In 2018, over 26,000 newly diagnosed HIV infections were reported in the EU. One in two people were diagnosed at a late stage of infection. Late HIV diagnosis is problematic not just to the individual, who experiences increased morbidity and mortality, but to society as a whole, with missed opportunities to break transmission in a highly infectious stage of disease. The highest proportions of people diagnosed at a later stage of infection were among men and women infected by heterosexual sex (63% and 53%, respectively).
In countries with concentrated epidemics, people in stable relationships are perceived to be at low risk and may not consider themselves at risk, thus do not seek voluntary testing. If infected, they are likely to be diagnosed with advanced HIV infection. In 2018, Public Health England reported that only 12% of sexual health services had been able to meet a standard of testing 80% of all eligible attendees, with much lower coverage among heterosexual men and women than among gay and bisexual men.
Scientific advances in testing technology have all but spoiled us. Generation Z , who witnessed how the world developed new tests (plural) for SARS-COV-2 in just a matter of days, would likely struggle to understand that the first tests to detect HIV were developed only in 1985, years after the virus was discovered. It would be a further 17 years until rapid HIV diagnostic test kits could provide results within 20 minutes, and 12 more years until point-of-care technology could yield confirmatory molecular test results within an hour. With many currently rushing to seek testing to know their status regarding the coronavirus, why don’t we see the same behavior regarding HIV?
Screening is a tool for the elimination of these viruses; it is the cornerstone of secondary prevention, which reduces the prevalence of existing disease at its earliest stage, preventing further transmission. We know this. We have the technology and the resources to do it. Why then are we failing to screen eligible individuals? Why are infections among heterosexuals and migrants on the rise in some countries? Are current targeted screening approaches enough to crush the HIV curve once and for all?
Next generation screening
From Portugal’s pioneering drug use decriminalization laws, to Spain’s robust response to eliminating Hepatitis C, some of this century’s most significant advances in public health have originated in the Iberian Peninsula.
FOCUS partners in both these countries are no exception. Located 30 minutes west of Lisbon, Hospital de Cascais was the first EU FOCUS partner. Since September 2018, the hospital has used its electronic health record system to automatically add serologies for HIV and HCV for patients aged 18 to 65 who visited its emergency department and required a blood draw for any reason — a direct response to the European Centre for Disease Prevention and Control’s (ECDC) 2018 integrated testing guidelines.
The majority of patients diagnosed acquired the infection through heterosexual sex, and many had never sought HIV testing before being offered screening in Cascais. Dr. Inês Vaz Pinto, the project’s principal investigator, is clear on how it is revolutionizing screening and linkage to care in the hospital. “We set out to make screening available to more patients in the Emergency Department, and we did. We had also set out to diagnose patients earlier on.” She continues, “Before the FOCUS project, 90% of our patients were diagnosed late . Under the FOCUS project, late diagnosis fell to 43%. By any measure, we have met our goals”.
Dr. Vaz Pinto points to other metrics, such as patients’ countries of birth. “Whereas before the ratio of foreign-born to Portuguese patients diagnosed was 1:1, under the FOCUS project, that ratio changed to 2:1.” By implementing ECDC’s 2018 integrated screening guidelines, Dr.
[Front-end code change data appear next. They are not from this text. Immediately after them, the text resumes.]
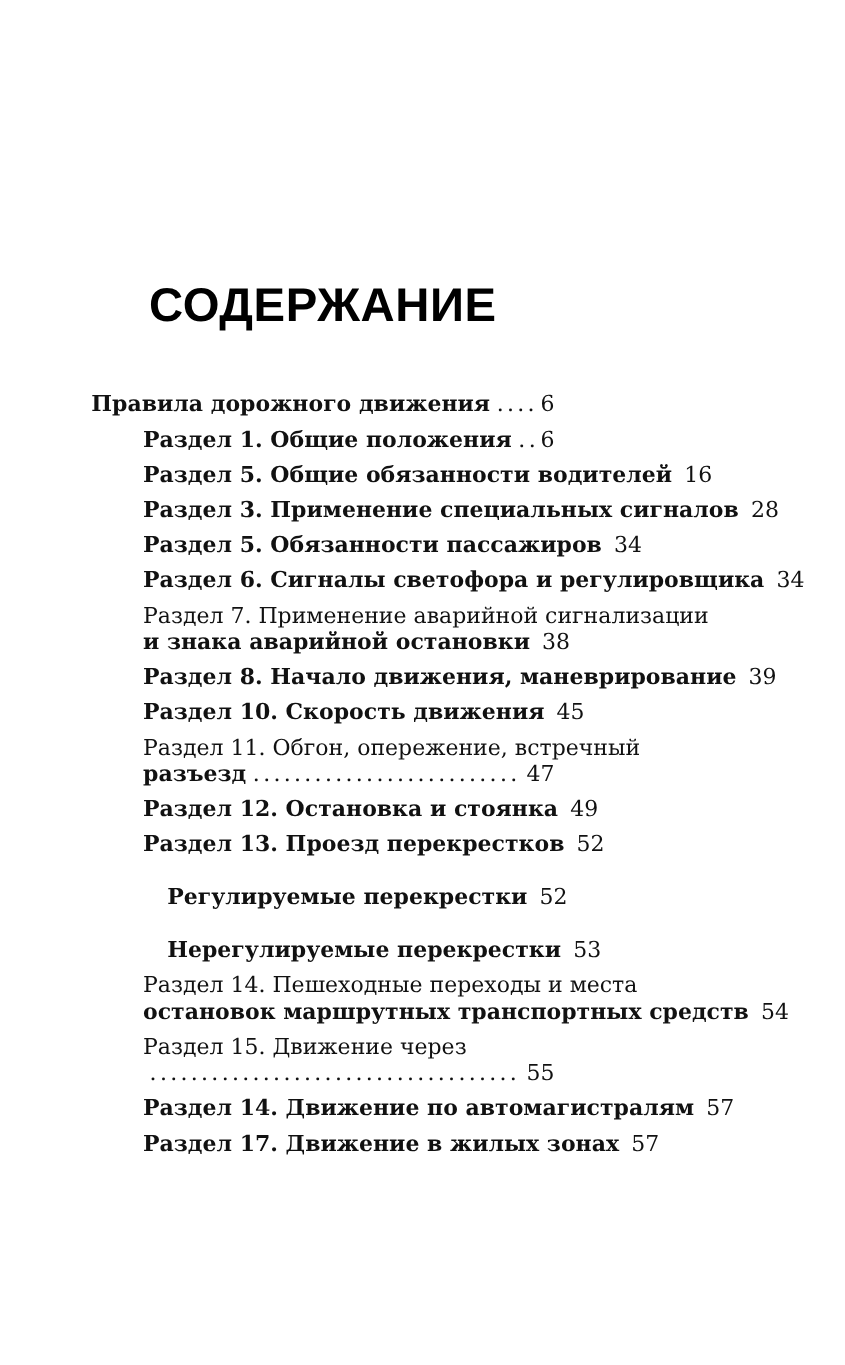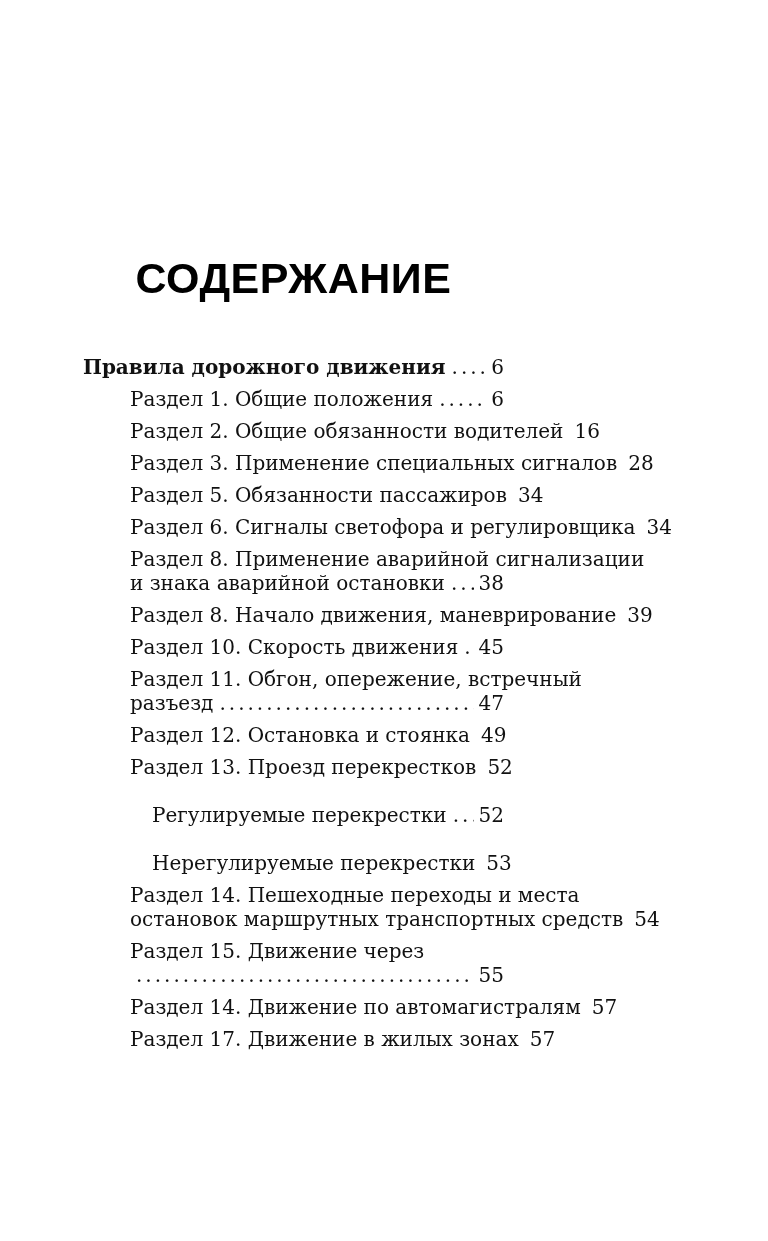--- a/index.html
+++ b/index.html
@@ -25,21 +25,21 @@
     margin: 0 0 52px 0;
     color: #000000;
   }
   .toc { font-size: 20px; line-height: 24px; }
   .entry { margin: 0 0 8px 0; }
   .entry.lvl1 { padding-left: 47px; }
   .entry.lvl2 { padding-left: 69px; margin-top: 24px; }
   .entry.bold .lbl, .entry.bold .line { font-weight: bold; }
   .line { white-space: nowrap; }
   .row { display: flex; align-items: center; }
-  .lbl { white-space: nowrap; flex: 0 0 auto; }
+  .lbl { white-space: nowrap; flex: 0 0 auto; font-weight: bold; }
   .dots {
     flex: 1 1 auto;
     overflow: hidden;
     white-space: nowrap;
     margin-left: 6px;
     letter-spacing: 3px;
     font-weight: normal;
   }
   .dots::before {
     content: "........................................................................................................";
@@ -68,21 +68,21 @@
   <div class="entry lvl1">
     <div class="row">
       <span class="lbl">Раздел 1. Общие положения</span>
       <span class="dots"></span>
       <span class="pg">6</span>
     </div>
   </div>
 
   <div class="entry lvl1">
     <div class="row">
-      <span class="lbl">Раздел 2. Общие обязанности водителей</span>
+      <span class="lbl">Раздел 5. Общие обязанности водителей</span>
       <span class="dots"></span>
       <span class="pg">16</span>
     </div>
   </div>
 
   <div class="entry lvl1">
     <div class="row">
       <span class="lbl">Раздел 3. Применение специальных сигналов</span>
       <span class="dots"></span>
       <span class="pg">28</span>
@@ -100,21 +100,21 @@
 
   <div class="entry lvl1">
     <div class="row">
       <span class="lbl">Раздел 6. Сигналы светофора и регулировщика</span>
       <span class="dots"></span>
       <span class="pg">34</span>
     </div>
   </div>
 
   <div class="entry lvl1">
-    <div class="line">Раздел 8. Применение аварийной сигнализации</div>
+    <div class="line">Раздел 7. Применение аварийной сигнализации</div>
         <div class="row">
       <span class="lbl">и знака аварийной остановки</span>
       <span class="dots"></span>
       <span class="pg">38</span>
     </div>
   </div>
 
   <div class="entry lvl1">
     <div class="row">
       <span class="lbl">Раздел 8. Начало движения, маневрирование</span>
Inês continues, “We’re diagnosing new infections in many migrant citizens who were previously leaving the hospital unaware of their status — most hail from the Portuguese diaspora of Brazil, Guinea, and Cape Verde. Now we’re independently going to look at our data to characterize missed opportunities at our hospital before FOCUS. How many of these patients had visited us in the previous 1 or 2 years without being offered a test?”.
On the other side of the peninsula, the staff at València’s Hospital General Universitario know the answer. Among patients screened using an opportunistic methodology, 18% originated from Sub-Saharan Africa, Pakistan, South America, and Romania, with higher disease burden in these groups. They would likely have gone for years unaware of their status. Not anymore.
Hospital General is one of a brave few pioneer institutions in València, Barcelona, Galicia, Andalusia, Madrid, and others in Spain who have realized that the traditional ways of screening did not allow them to offer screening to eligible individuals as they had hoped for their population. While the FOCUS model for opportunistic screening may not be a one-size-fits-all solution, it is definitely a useful weapon in the fight to reduce undiagnosed HIV and stop the virus.